-Tenés que adelgazar Quintina, estás gorda-.
Lo decía su amiga librera, -Y cómo no voy a estar así, estos corpiños me
aumentan, son mi billetera, ya que me robaron tres mochilas, dos carteras y la
bolsa de los mandados, ahora espero que a nadie se le ocurra meterme la mano en
una teta para sacarme la guita-. La amiga tenía la mandíbula caída, como
siempre. –Che Quintina, vos llegaste a ser decana, publicaste libros, toda esa
sabiduría académica, podrías ser docente-.
Quintina no la dejó hablar más nada.
-En
vez de pensar por mí, porqué no me das laburo en tu librería, eso quiero.

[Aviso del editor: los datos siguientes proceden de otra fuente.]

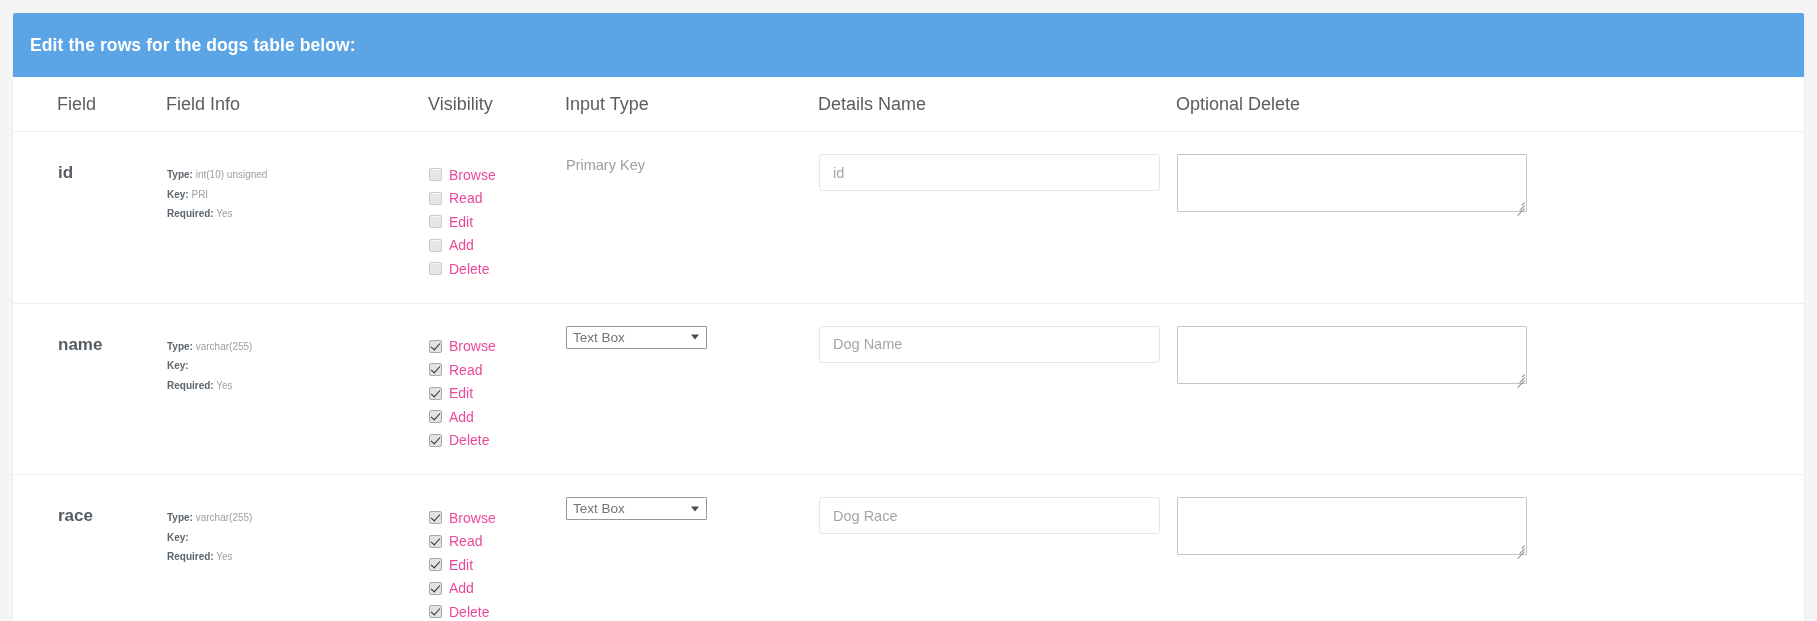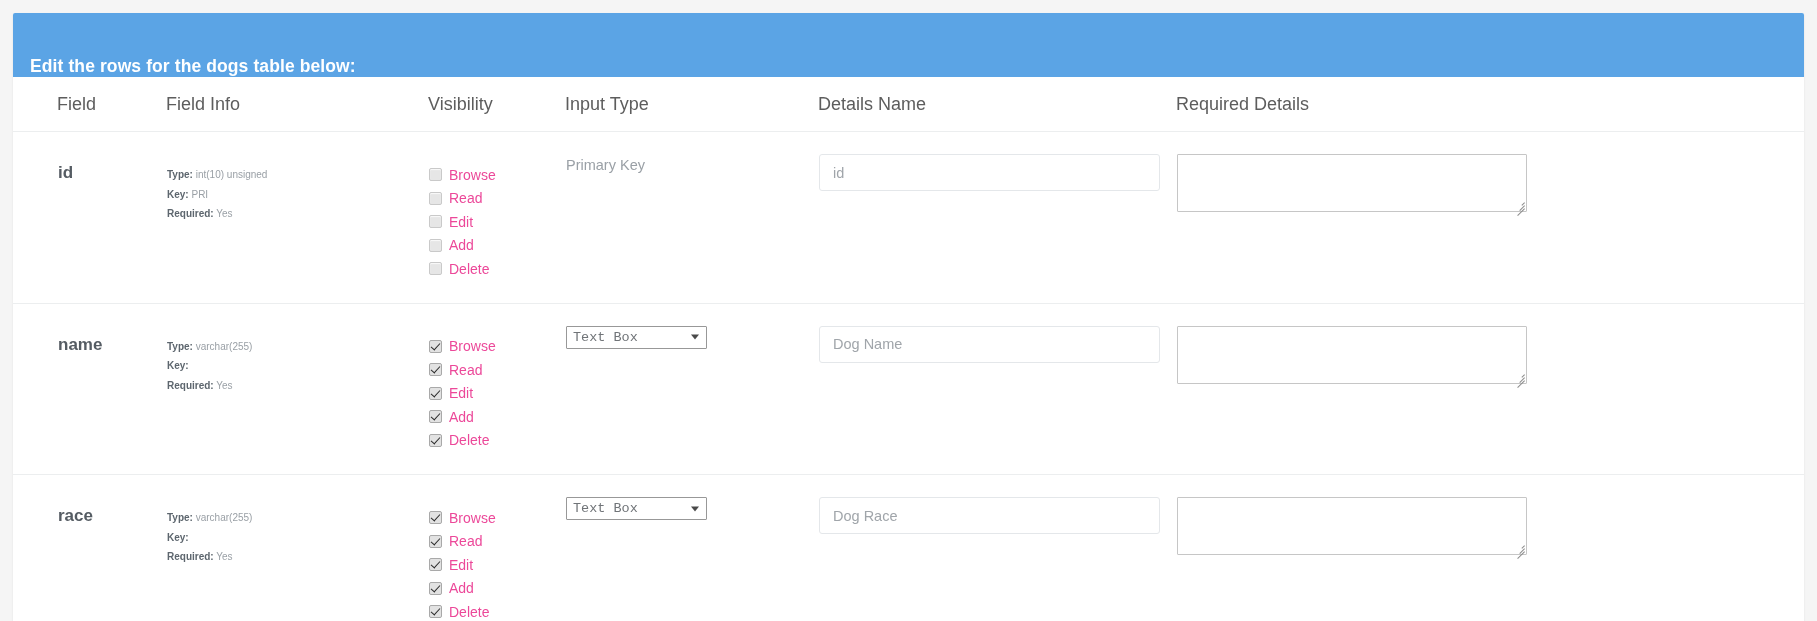--- a/index.html
+++ b/index.html
@@ -25,21 +25,21 @@
     background: #ffffff;
     border-radius: 2px;
     box-shadow: 0 1px 2px rgba(0,0,0,0.10);
     overflow: hidden;
   }
 
   .card-header {
     background: #5ba4e5;
     height: 64px;
     display: flex;
-    align-items: flex-end;
+    align-items: center;
     padding: 0 17px;
   }
   .card-header-title {
     color: #ffffff;
     font-size: 17.5px;
     font-weight: bold;
     letter-spacing: 0.1px;
   }
 
   table.rows-table {
@@ -153,21 +153,21 @@
 
   select.type-select {
     -webkit-appearance: none;
     -moz-appearance: none;
     appearance: none;
     width: 141px;
     height: 23px;
     border: 1px solid #989898;
     border-radius: 1px;
     background: #ffffff;
-    font-family: Liberation Mono, monospace;
+    font-family: Liberation Sans, sans-serif;
     font-size: 13.5px;
     color: #707478;
     padding: 0 1px 0 6px;
     line-height: 21px;
   }
   .select-wrap {
     position: relative;
     display: inline-block;
   }
   .select-arrow {
@@ -252,21 +252,21 @@
         <col class="c-displayname">
         <col class="c-optional">
       </colgroup>
       <thead>
         <tr>
           <th class="th-field">Field</th>
           <th class="th-fieldinfo">Field Info</th>
           <th class="th-visibility">Visibility</th>
           <th class="th-inputtype">Input Type</th>
           <th class="th-displayname">Details Name</th>
-          <th class="th-optional">Required Details</th>
+          <th class="th-optional">Optional Delete</th>
         </tr>
       </thead>
       <tbody>
 
         <tr>
           <td>
             <div class="field-name">id</div>
           </td>
           <td>
             <div class="field-info">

Tus
sugerencias, gracias, pero recién tiré-.
Su amiga la puso en la caja, le pidió que
fuera razonable, si le daba otra tarea pasaría todo el tiempo leyendo.

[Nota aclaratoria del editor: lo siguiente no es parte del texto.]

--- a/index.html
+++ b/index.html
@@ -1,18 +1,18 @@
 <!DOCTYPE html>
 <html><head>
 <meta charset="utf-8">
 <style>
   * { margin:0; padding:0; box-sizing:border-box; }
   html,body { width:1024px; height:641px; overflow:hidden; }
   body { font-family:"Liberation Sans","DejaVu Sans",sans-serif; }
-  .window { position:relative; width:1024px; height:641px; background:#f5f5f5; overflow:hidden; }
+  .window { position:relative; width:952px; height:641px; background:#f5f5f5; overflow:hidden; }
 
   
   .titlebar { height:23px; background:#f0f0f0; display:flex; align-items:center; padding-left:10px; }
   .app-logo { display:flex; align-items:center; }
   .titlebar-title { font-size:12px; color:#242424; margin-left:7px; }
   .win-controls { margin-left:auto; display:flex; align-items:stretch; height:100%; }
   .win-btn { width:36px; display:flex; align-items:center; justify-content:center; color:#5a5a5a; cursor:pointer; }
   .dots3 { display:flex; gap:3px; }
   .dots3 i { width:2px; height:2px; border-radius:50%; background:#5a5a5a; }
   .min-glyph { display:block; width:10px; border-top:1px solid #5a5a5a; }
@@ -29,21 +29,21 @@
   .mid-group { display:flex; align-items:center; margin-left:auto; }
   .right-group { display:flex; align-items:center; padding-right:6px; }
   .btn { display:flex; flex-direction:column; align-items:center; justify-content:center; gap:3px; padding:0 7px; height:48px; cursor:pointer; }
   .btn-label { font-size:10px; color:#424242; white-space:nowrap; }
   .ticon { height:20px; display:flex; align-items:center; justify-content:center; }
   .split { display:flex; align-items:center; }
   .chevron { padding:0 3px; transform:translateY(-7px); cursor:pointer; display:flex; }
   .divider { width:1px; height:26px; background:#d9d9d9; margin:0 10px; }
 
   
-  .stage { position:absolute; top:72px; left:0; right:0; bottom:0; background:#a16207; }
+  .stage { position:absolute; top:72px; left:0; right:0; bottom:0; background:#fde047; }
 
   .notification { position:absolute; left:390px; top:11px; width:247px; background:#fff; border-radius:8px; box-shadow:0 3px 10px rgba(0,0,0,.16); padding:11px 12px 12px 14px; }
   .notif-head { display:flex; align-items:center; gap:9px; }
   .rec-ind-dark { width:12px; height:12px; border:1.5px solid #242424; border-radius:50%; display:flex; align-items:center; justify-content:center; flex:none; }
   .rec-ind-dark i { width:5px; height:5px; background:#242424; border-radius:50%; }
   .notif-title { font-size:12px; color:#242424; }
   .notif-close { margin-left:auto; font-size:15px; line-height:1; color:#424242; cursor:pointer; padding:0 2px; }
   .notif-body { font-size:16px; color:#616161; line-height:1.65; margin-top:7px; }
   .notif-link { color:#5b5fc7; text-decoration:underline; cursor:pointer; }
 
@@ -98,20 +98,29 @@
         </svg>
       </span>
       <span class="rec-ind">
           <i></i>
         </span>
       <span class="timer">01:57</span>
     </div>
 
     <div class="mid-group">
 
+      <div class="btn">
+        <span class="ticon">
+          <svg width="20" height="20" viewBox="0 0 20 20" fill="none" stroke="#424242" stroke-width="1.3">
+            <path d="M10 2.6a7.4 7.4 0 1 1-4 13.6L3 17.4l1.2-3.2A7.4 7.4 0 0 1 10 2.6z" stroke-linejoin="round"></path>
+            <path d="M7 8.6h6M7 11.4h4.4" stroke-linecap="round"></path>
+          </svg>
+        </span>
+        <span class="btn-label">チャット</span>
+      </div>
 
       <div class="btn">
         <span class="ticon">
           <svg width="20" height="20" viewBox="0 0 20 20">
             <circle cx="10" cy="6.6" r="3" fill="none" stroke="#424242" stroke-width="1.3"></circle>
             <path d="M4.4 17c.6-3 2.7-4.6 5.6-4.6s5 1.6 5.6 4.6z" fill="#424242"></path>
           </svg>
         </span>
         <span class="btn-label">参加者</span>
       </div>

La librería, siempre vacía, se llenó de
gente. Quintina no daba abasto. Le compraban sus libros u otros que ella
recomendaba en los suyos. No faltó la cola de las dedicatorias, algunas las
hacía su amiga imitando su firma.
-¿Sabés una cosa, traficante de libros?¿Cómo
podés ser tan boluda de avisar por Internet que acá trabajo yo?, la putada de
sacarme fotos en la caja para salir mañana en los pasquines, te querías hacer
unos mangos conmigo, rata-. La amiga se puso a llorar, con hipos le decía
fifty fifty y lo vamos a visitar a Humberto.
Quintina le agarró la cabeza, le habló de
cerca con aliento a mil puchos, dijo –Humberto se murió, se murió, se murió. Burra, quedate con tus fifty fifty-.